◆ **DATA TO USE**:

------------------------------------

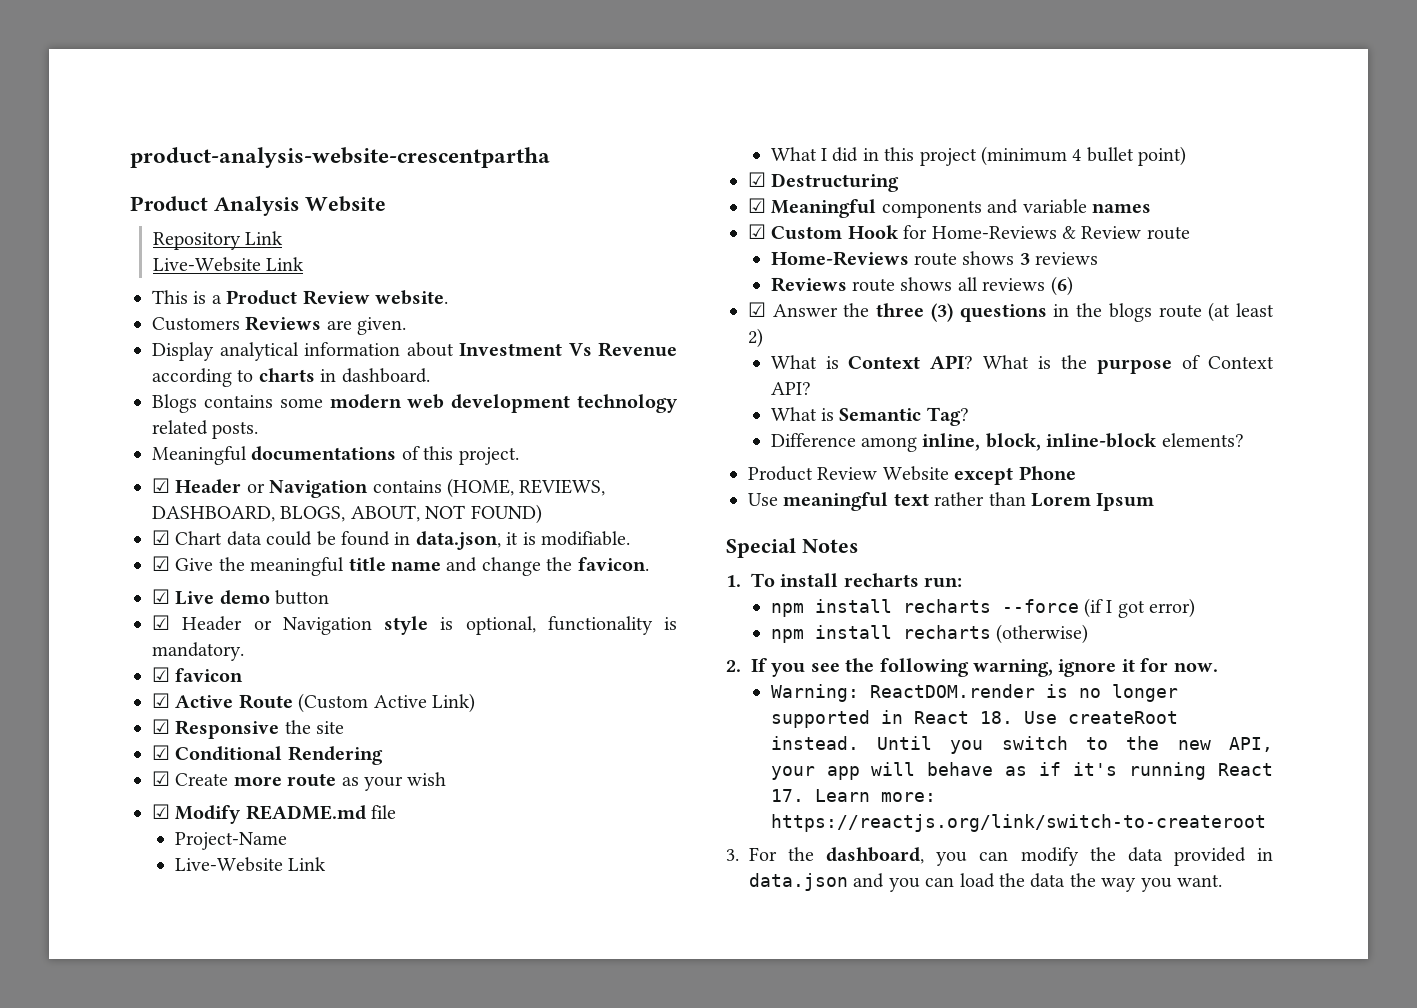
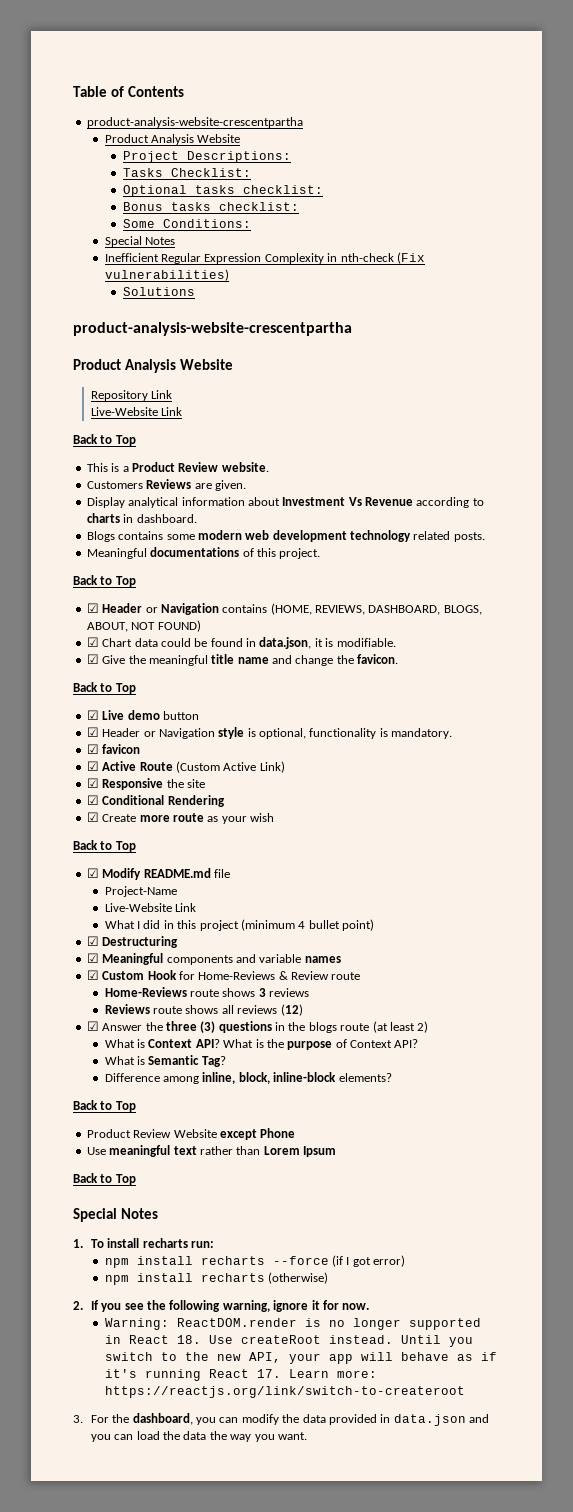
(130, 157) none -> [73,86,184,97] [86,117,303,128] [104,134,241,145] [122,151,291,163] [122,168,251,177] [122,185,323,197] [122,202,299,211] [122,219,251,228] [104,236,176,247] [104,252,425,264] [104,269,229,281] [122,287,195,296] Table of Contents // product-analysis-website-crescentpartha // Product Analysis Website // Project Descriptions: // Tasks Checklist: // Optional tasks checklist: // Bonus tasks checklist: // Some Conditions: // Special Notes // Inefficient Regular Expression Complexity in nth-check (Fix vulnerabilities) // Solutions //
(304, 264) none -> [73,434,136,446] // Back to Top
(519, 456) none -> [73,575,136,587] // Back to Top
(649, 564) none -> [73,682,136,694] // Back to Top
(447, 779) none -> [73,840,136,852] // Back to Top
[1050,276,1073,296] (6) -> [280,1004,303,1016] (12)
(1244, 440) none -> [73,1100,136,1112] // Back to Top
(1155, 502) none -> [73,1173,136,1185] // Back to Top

------------------------------------

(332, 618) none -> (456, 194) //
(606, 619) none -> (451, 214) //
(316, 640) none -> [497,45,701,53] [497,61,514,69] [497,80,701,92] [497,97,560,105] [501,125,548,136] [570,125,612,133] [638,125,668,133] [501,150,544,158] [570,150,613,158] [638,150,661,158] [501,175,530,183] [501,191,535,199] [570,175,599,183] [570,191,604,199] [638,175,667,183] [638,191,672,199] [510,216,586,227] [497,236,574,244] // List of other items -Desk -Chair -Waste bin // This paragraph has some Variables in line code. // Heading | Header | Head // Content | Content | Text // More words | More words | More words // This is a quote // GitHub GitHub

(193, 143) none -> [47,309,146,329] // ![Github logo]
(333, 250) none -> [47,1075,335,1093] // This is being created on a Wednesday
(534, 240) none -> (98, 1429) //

------------------------------------

In the listing above, find the line containing "[1050,276,1073,296] (6) ->" and the line containing "(1155, 502) none", then retype both and every line between them exactly, with nothing else.

[1050,276,1073,296] (6) -> [280,1004,303,1016] (12)
(1244, 440) none -> [73,1100,136,1112] // Back to Top
(1155, 502) none -> [73,1173,136,1185] // Back to Top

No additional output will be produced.